# Brief
Would you print the data below exactly, leaving out every picture?

(Structured diff data)

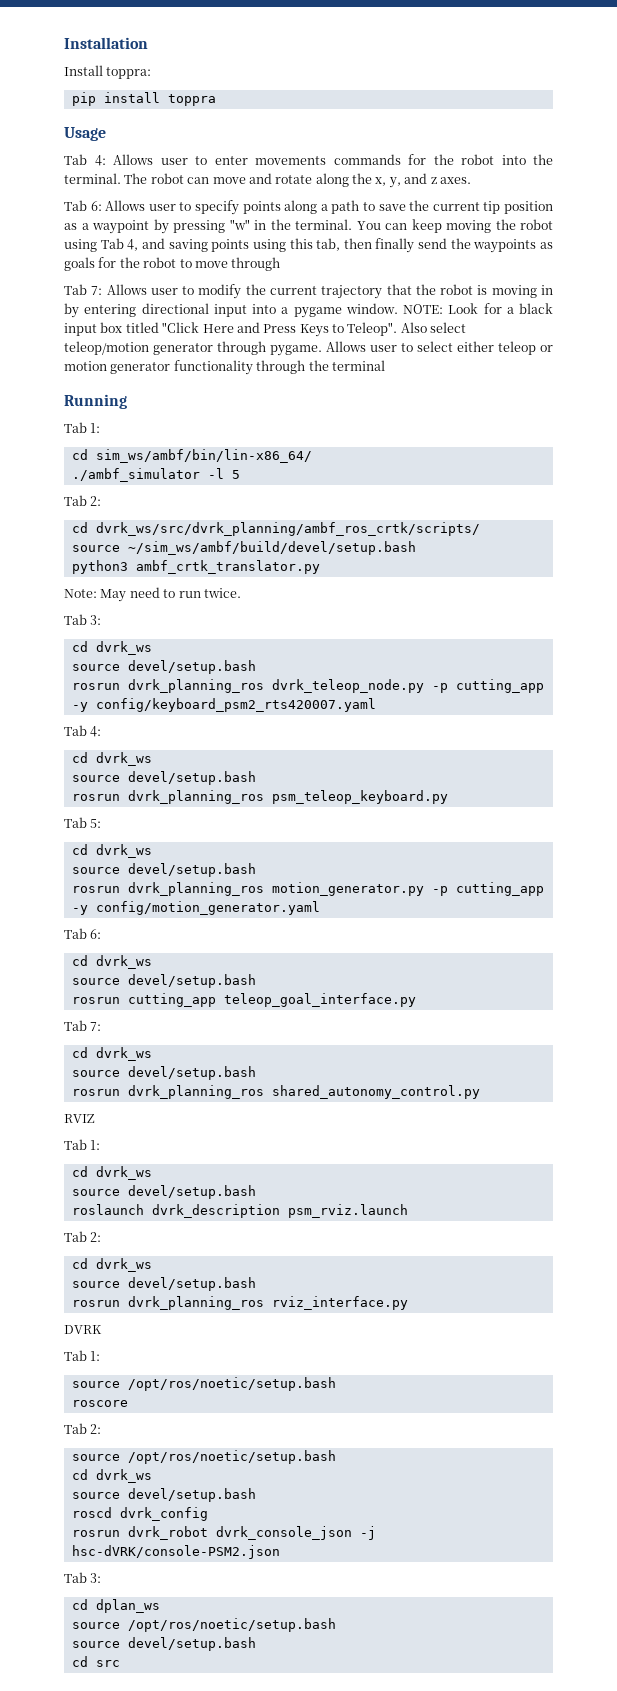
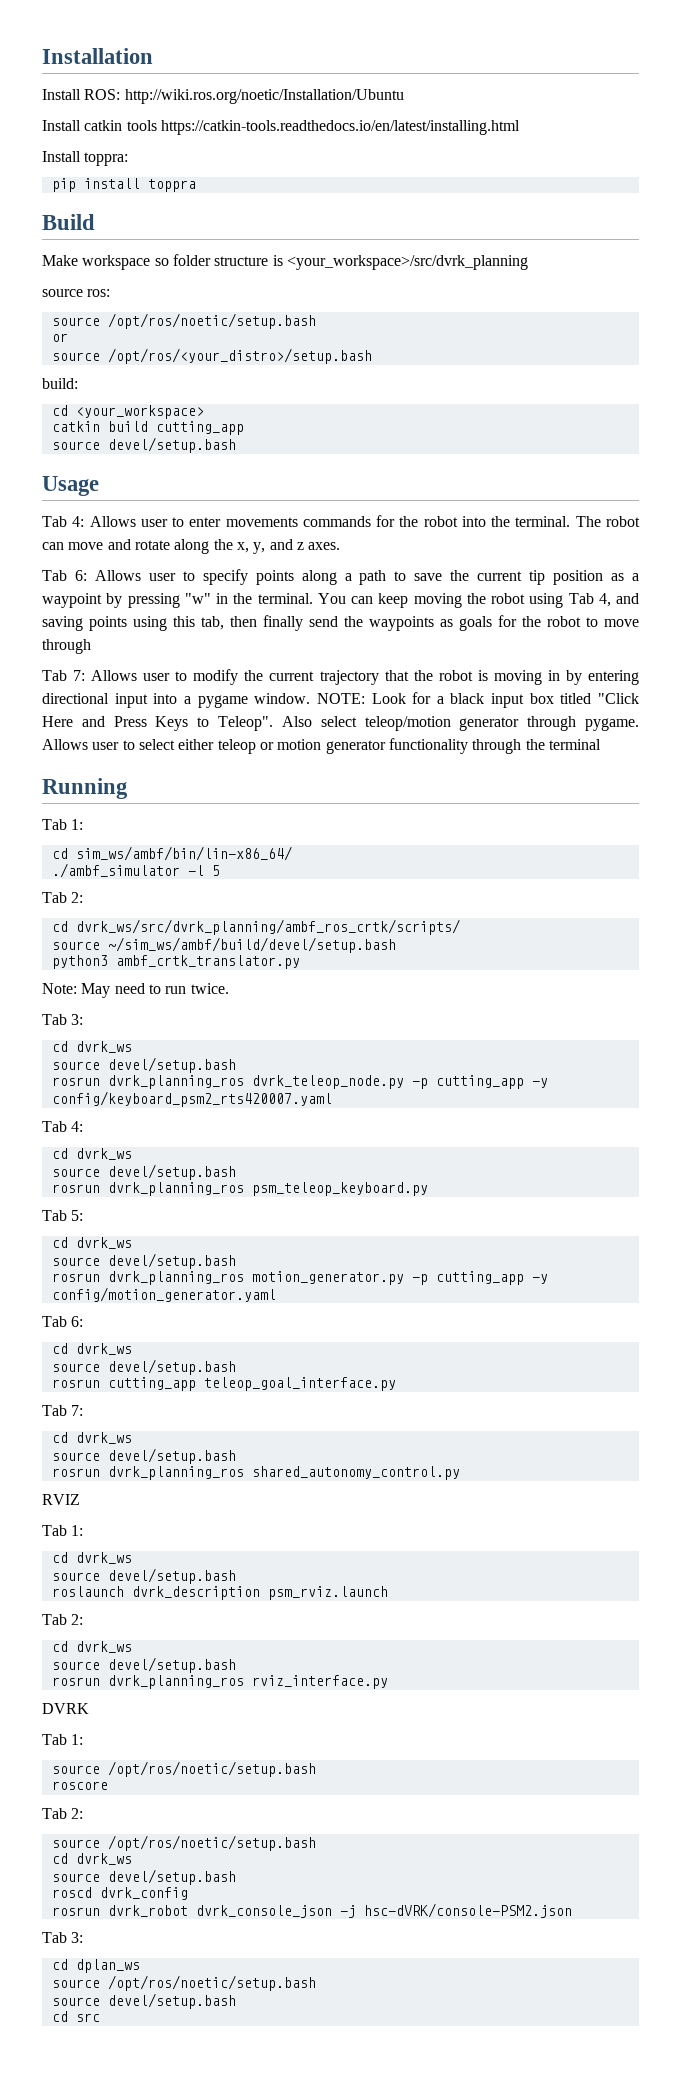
+ Install ROS: http://wiki.ros.org/noetic/Installation/Ubuntu
+ Install catkin tools https://catkin-tools.readthedocs.io/en/latest/installing.html
+ Build
+ Make workspace so folder structure is <your_workspace>/src/dvrk_planning
+ source ros:
+ source /opt/ros/noetic/setup.bash
+ or
+ source /opt/ros/<your_distro>/setup.bash
+ build:
+ cd <your_workspace>
+ catkin build cutting_app
+ source devel/setup.bash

# Result for this exercise
+ Install ROS: http://wiki.ros.org/noetic/Installation/Ubuntu
+ Install catkin tools https://catkin-tools.readthedocs.io/en/latest/installing.html
+ Build
+ Make workspace so folder structure is <your_workspace>/src/dvrk_planning
+ source ros:
+ source /opt/ros/noetic/setup.bash
+ or
+ source /opt/ros/<your_distro>/setup.bash
+ build:
+ cd <your_workspace>
+ catkin build cutting_app
+ source devel/setup.bash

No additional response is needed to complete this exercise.